**DATASET EXTRACT**
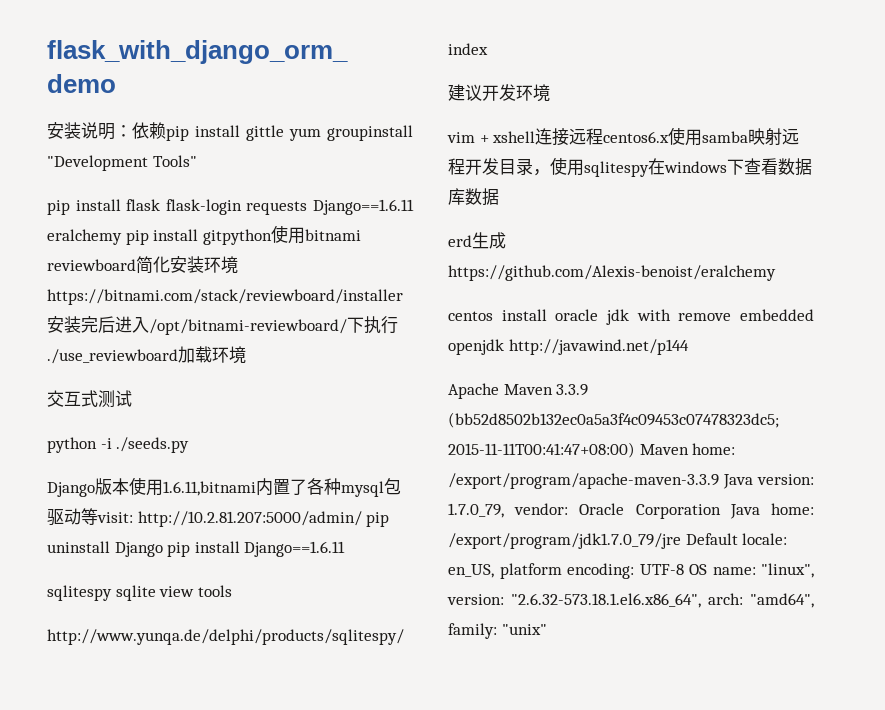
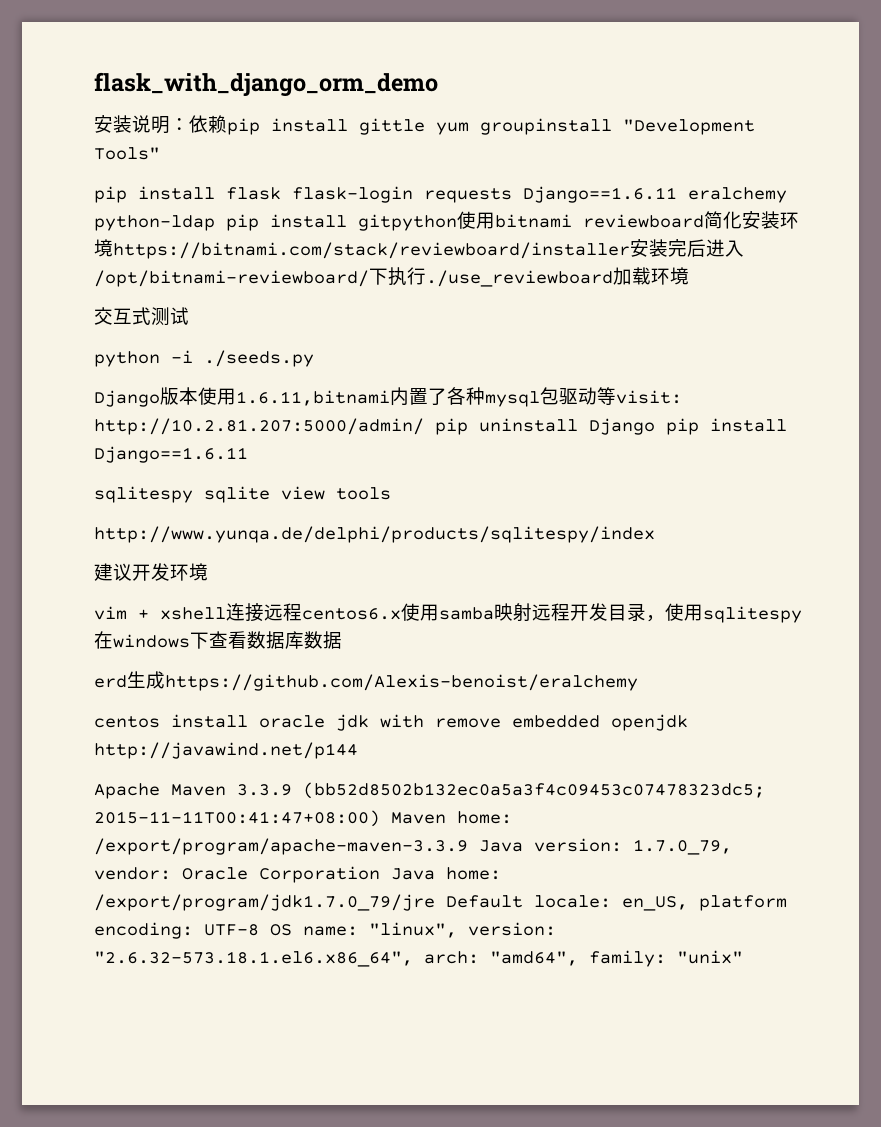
- pip install flask flask-login requests Django==1.6.11 eralchemy pip install gitpython使用bitnami reviewboard简化安装环境https://bitnami.com/stack/reviewboard/installer安装完后进入/opt/bitnami-reviewboard/下执行./use_reviewboard加载环境
+ pip install flask flask-login requests Django==1.6.11 eralchemy python-ldap pip install gitpython使用bitnami reviewboard简化安装环境https://bitnami.com/stack/reviewboard/installer安装完后进入/opt/bitnami-reviewboard/下执行./use_reviewboard加载环境

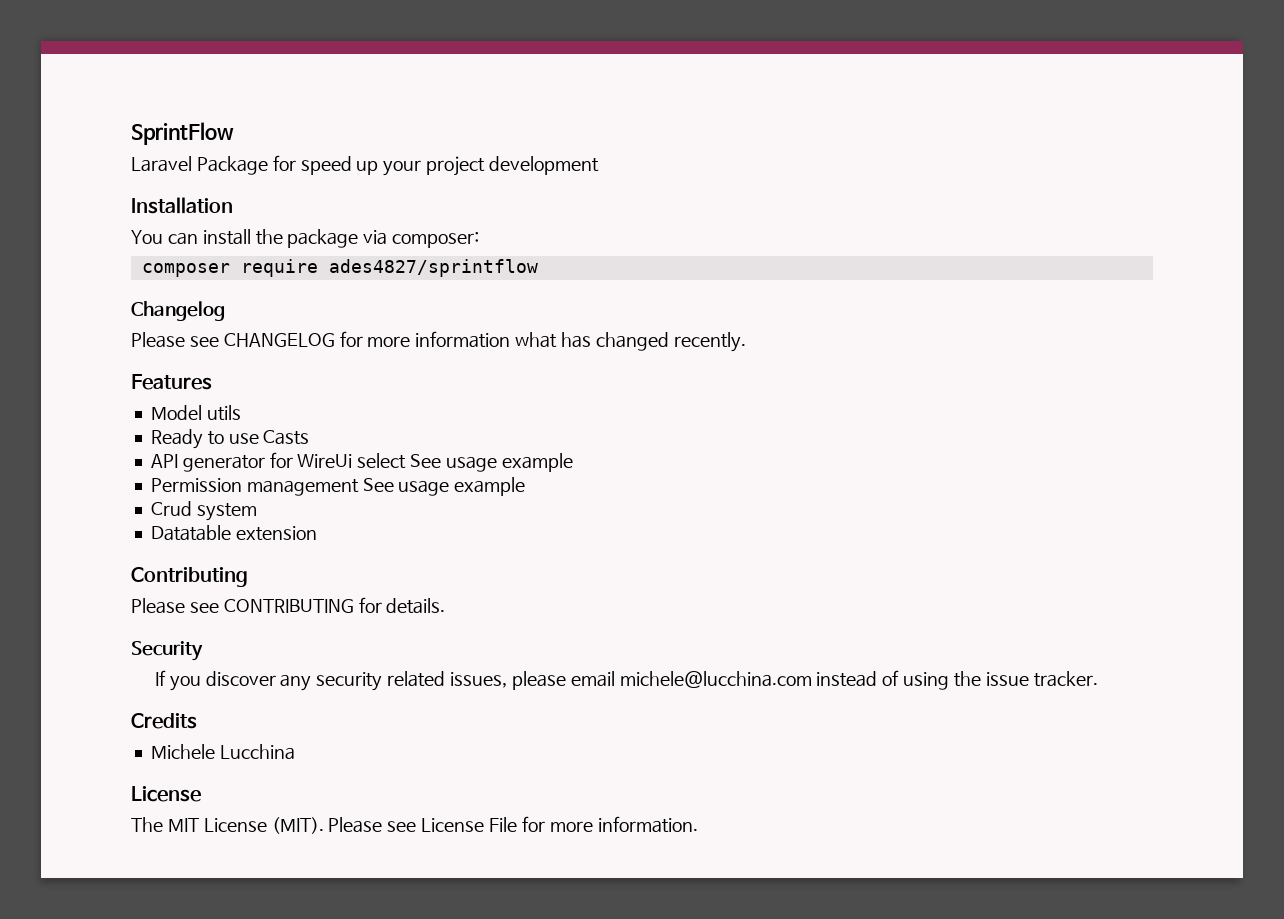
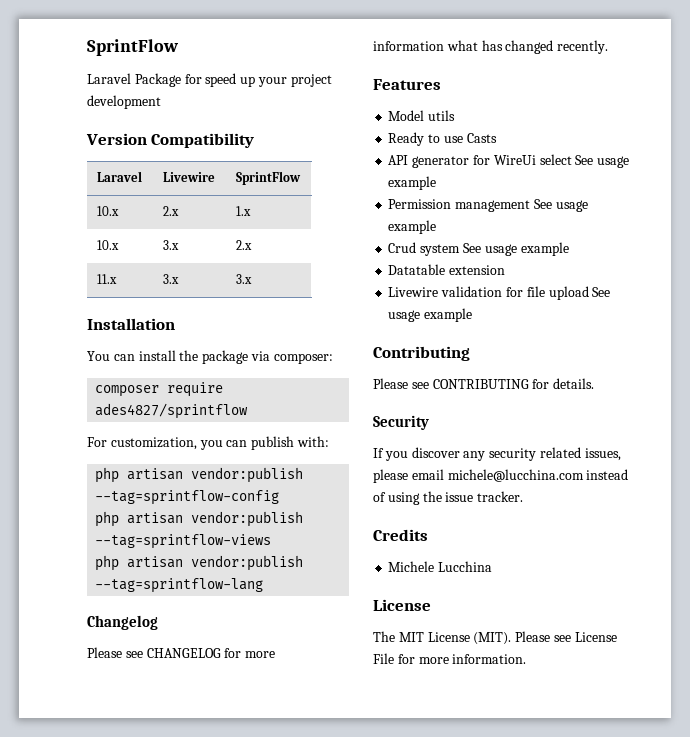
+ Version Compatibility
+ Laravel | Livewire | SprintFlow
+ 10.x | 2.x | 1.x
+ 10.x | 3.x | 2.x
+ 11.x | 3.x | 3.x
+ For customization, you can publish with:
+ php artisan vendor:publish --tag=sprintflow-config
+ php artisan vendor:publish --tag=sprintflow-views
+ php artisan vendor:publish --tag=sprintflow-lang
- Crud system
+ Crud system See usage example
+ Livewire validation for file upload See usage example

**WORK TO COMPLETE**
In the answer, repeat exactly the lines from the top of the entries above through the line with "system See usage example", and leave pictures out of it.

**SOLUTION TO THIS TASK**
- pip install flask flask-login requests Django==1.6.11 eralchemy pip install gitpython使用bitnami reviewboard简化安装环境https://bitnami.com/stack/reviewboard/installer安装完后进入/opt/bitnami-reviewboard/下执行./use_reviewboard加载环境
+ pip install flask flask-login requests Django==1.6.11 eralchemy python-ldap pip install gitpython使用bitnami reviewboard简化安装环境https://bitnami.com/stack/reviewboard/installer安装完后进入/opt/bitnami-reviewboard/下执行./use_reviewboard加载环境

+ Version Compatibility
+ Laravel | Livewire | SprintFlow
+ 10.x | 2.x | 1.x
+ 10.x | 3.x | 2.x
+ 11.x | 3.x | 3.x
+ For customization, you can publish with:
+ php artisan vendor:publish --tag=sprintflow-config
+ php artisan vendor:publish --tag=sprintflow-views
+ php artisan vendor:publish --tag=sprintflow-lang
- Crud system
+ Crud system See usage example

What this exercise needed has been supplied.